Le rapport de Jean-Marc Borello propose un dispositif plus sélectif avec davantage d’accompagnement.

Rien ne se perd, rien ne se crée, tout se transforme. Cette maxime d’Antoine Lavoisier a beau avoir été pensée pour la chimie, elle vaut aussi pour nombre de politiques publiques. Il en va ainsi des contrats aidés, dispositifs qui permettent aux personnes les plus éloignées de l’emploi d’être embauchées dans une structure publique ou privée pour une durée limitée, moyennant une subvention de l’Etat.
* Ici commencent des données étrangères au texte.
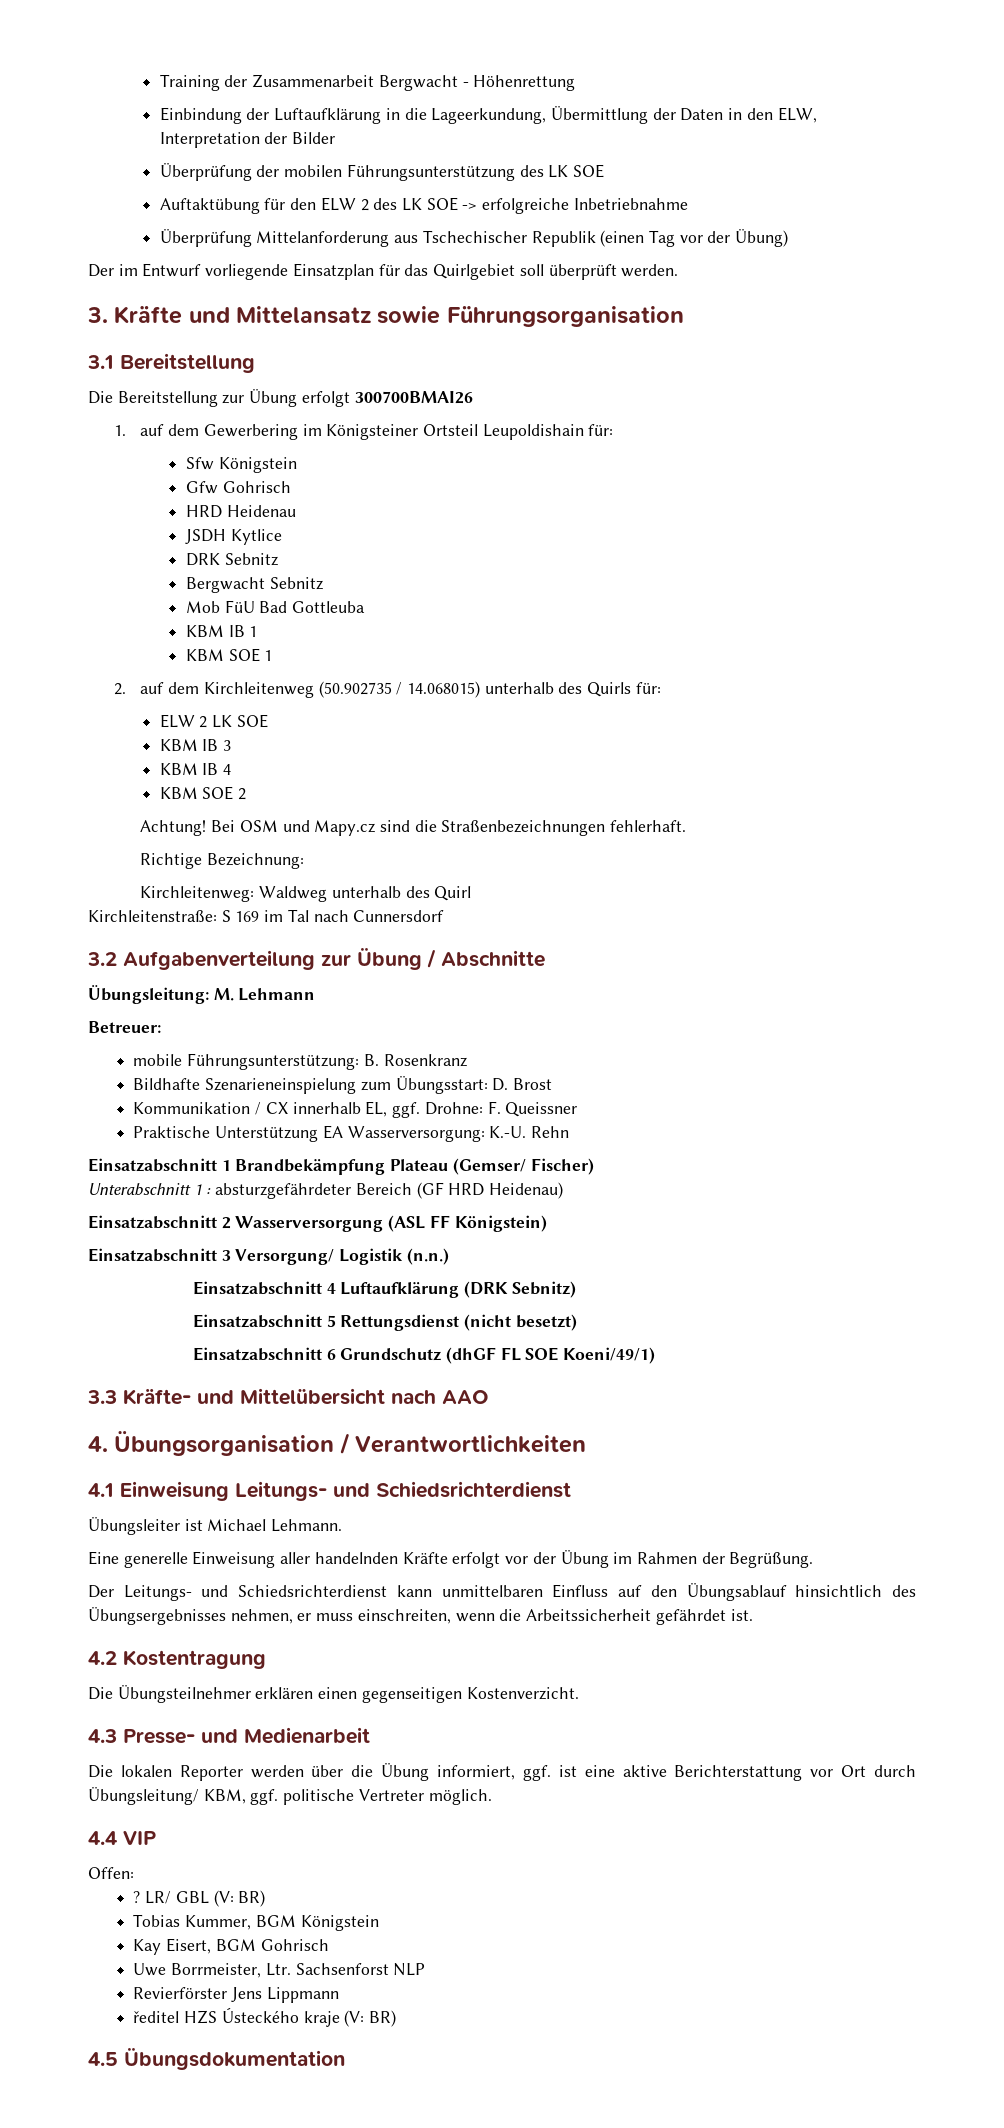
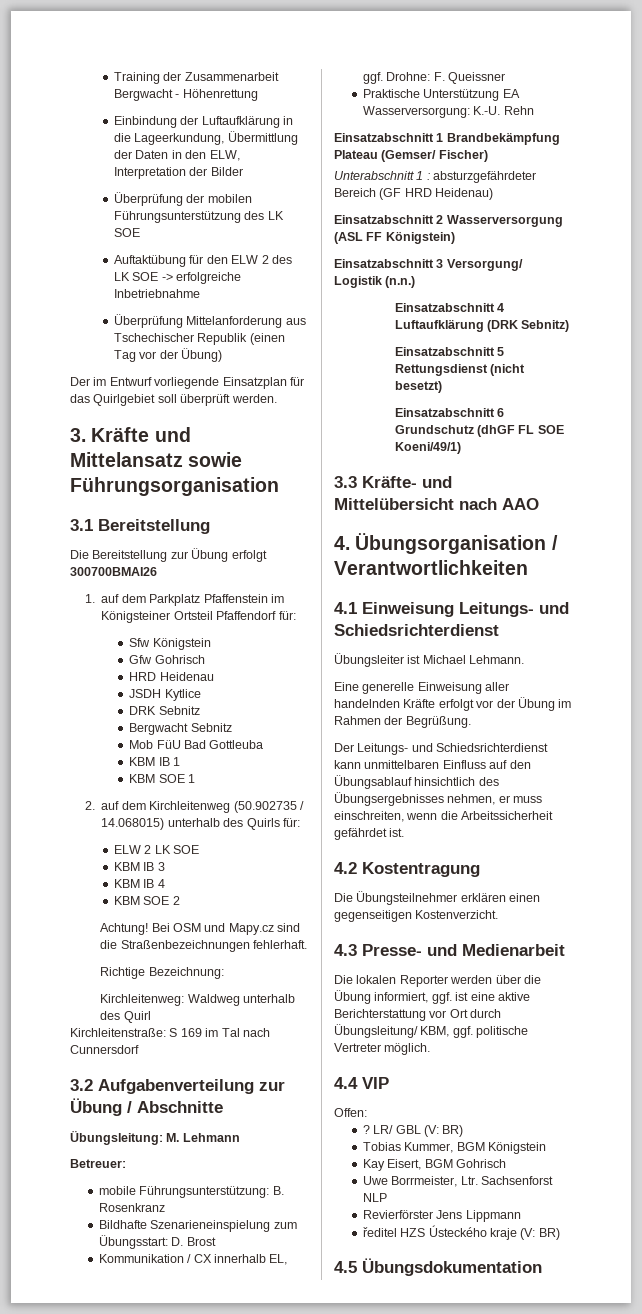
- 1. auf dem Gewerbering im Königsteiner Ortsteil Leupoldishain für:
+ 1. auf dem Parkplatz Pfaffenstein im Königsteiner Ortsteil Pfaffendorf für:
A leur sujet, Muriel Pénicaud, la ministre du travail, n’a jamais caché ses doutes : pour elle, ils ne permettent pas une insertion durable dans l’emploi et condamnent leurs bénéficiaires à les enchaîner avant de se retrouver à nouveau au chômage. Alors, elle a dit vouloir les supprimer afin de les remplacer par un autre système que le gouvernement juge plus efficace. C’est désormais chose faite. Mardi 16 janvier, les préfets ont reçu une circulaire enterrant définitivement le contrat aidé, désormais remplacé par le parcours emploi compétence (PEC).

Ce nouveau dispositif est issu d’un rapport, publié lui aussi mardi, commandé le 5 septembre 2017 par la ministre à Jean-Marc Borello, dirigeant associatif. S’il y a changement de nom, le nouveau dispositif ressemble en partie à l’ancien. La subvention est par exemple toujours présente.

Montrer patte blanche

C’est dans le principe d’attribution et dans l’accompagnement que se trouve l’évolution. Désormais, il y aura une sélection plus stricte des employeurs, qui ne pourront plus relever du privé mais uniquement du public. Une décision conforme à la loi de finances pour 2018, qui n’avait de toute façon pas budgétisé de contrats aidés pour le secteur non marchand.

« Nous avons étudié tous les dispositifs d’aide au retour à l’emploi et avons remarqué que ceux qui fonctionnaient avaient pour point commun une insistance sur la formation des publics, une bonne mise en situation professionnelle ainsi qu’un accompagnement accru. La réalité de l’insertion dépend en réalité de l’employeur et non de l’usager, explique M. Borello. Il ne s’agit pas de sélectionner l’employé mais l’employeur. »

Associations, collectivité territoriales et employeurs publics devront donc désormais, selon M. Borello, montrer patte blanche pour embaucher une personne dans le cadre d’un PEC. Seuls en bénéficieraient les employeurs qui s’engagent à former activement les salariés en question : « remise à niveau, préqualification, période de professionnalisation, acquisition de nouvelles compétences » sont autant de preuves de l’engagement de l’employeur, selon le rapport.

Un suivi plus intense

Autre exigence pour la signature de ce contrat : la mise en place d’un suivi plus intense du nouveau salarié avec une aide à la prise de poste en cas de besoin, une évaluation des compétences de l’employé, une aide à la construction d’un projet professionnel ou à la recherche d’un autre emploi à la sortie.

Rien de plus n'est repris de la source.